One-year-old Buildzar, a marketplace for building materials operating in the Delhi NCR (National Capital Region) area, is shutting down, says co-founder and CEO Vineet Singh. It raised US$4 million from industrialist Puneet Dalmia in January, tied up with leading vendors, and had plans to expand to other cities.
Around the middle of the year, Buildzar switched to business sales rather than consumers, but it still gained little traction. The team then struggled to raise a series A round – which was vital to build out its supply chain, logistics, and payment collection.
It will take at least three years for sellers to get aligned for doing business in a new way in the cashless ecosystem.
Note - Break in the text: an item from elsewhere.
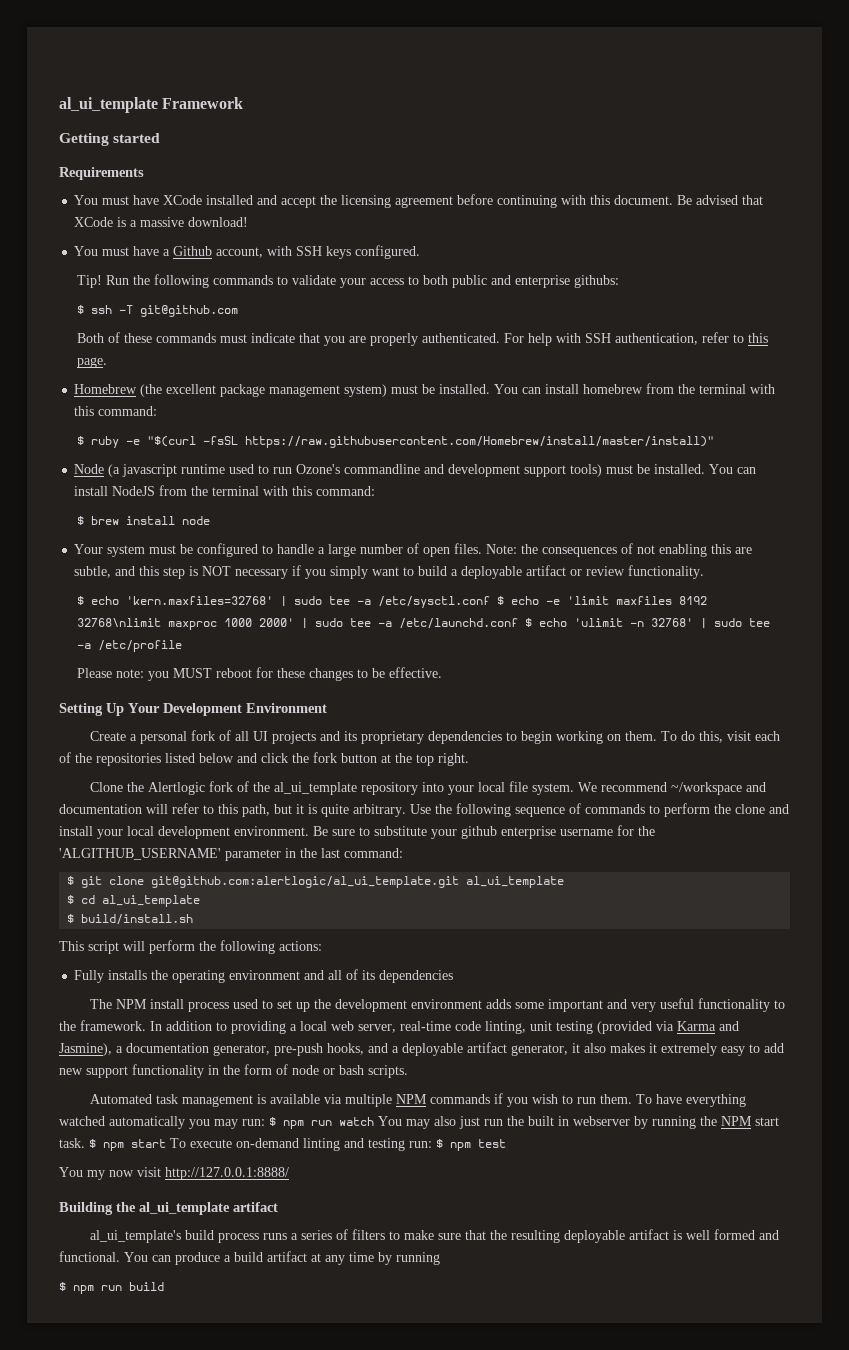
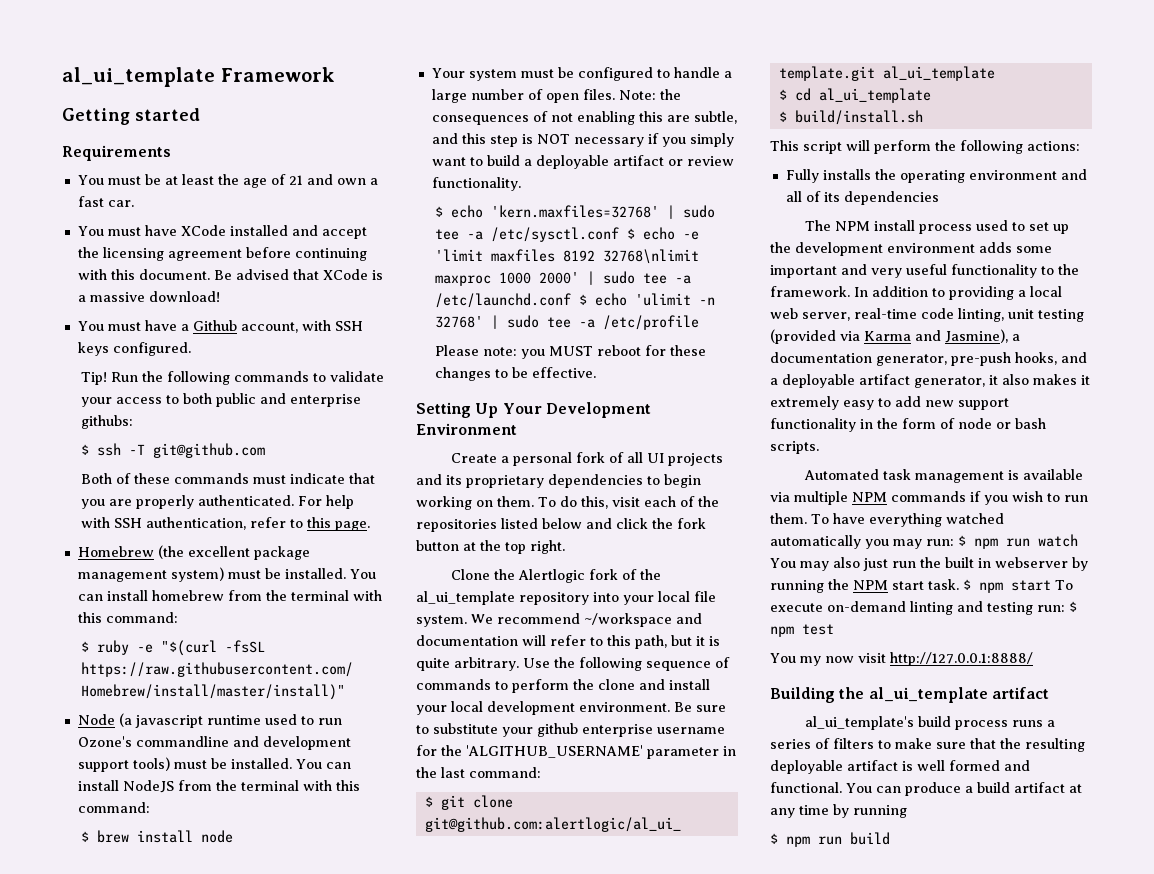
(144, 173) none -> [77,174,378,188] [77,196,134,207] // You must be at least the age of 21 and own a fast car.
Finally, India’s sudden clampdown on cash in early November sounded the death knell for Buildzar. The real estate business in India has traditionally involved a big cash component. Sellers have preferred to circumvent bills to avoid paying huge taxes. This has become hard to do with the current demonetization drive in India.
“The cashless ecosystem will have a positive bearing on this business, but it will take at least three years for the ecosystem to settle in and for the sellers to get aligned for doing business in a new way,” Vineet told Techcircle.
Other notable players in this space are Industrybuying, Tolexo, Moglix, and Mjunction. But they operate more as wholesale sites for procurement of industrial supplies, including building materials. Buildzar depended on internet consumers, and that proved its undoing.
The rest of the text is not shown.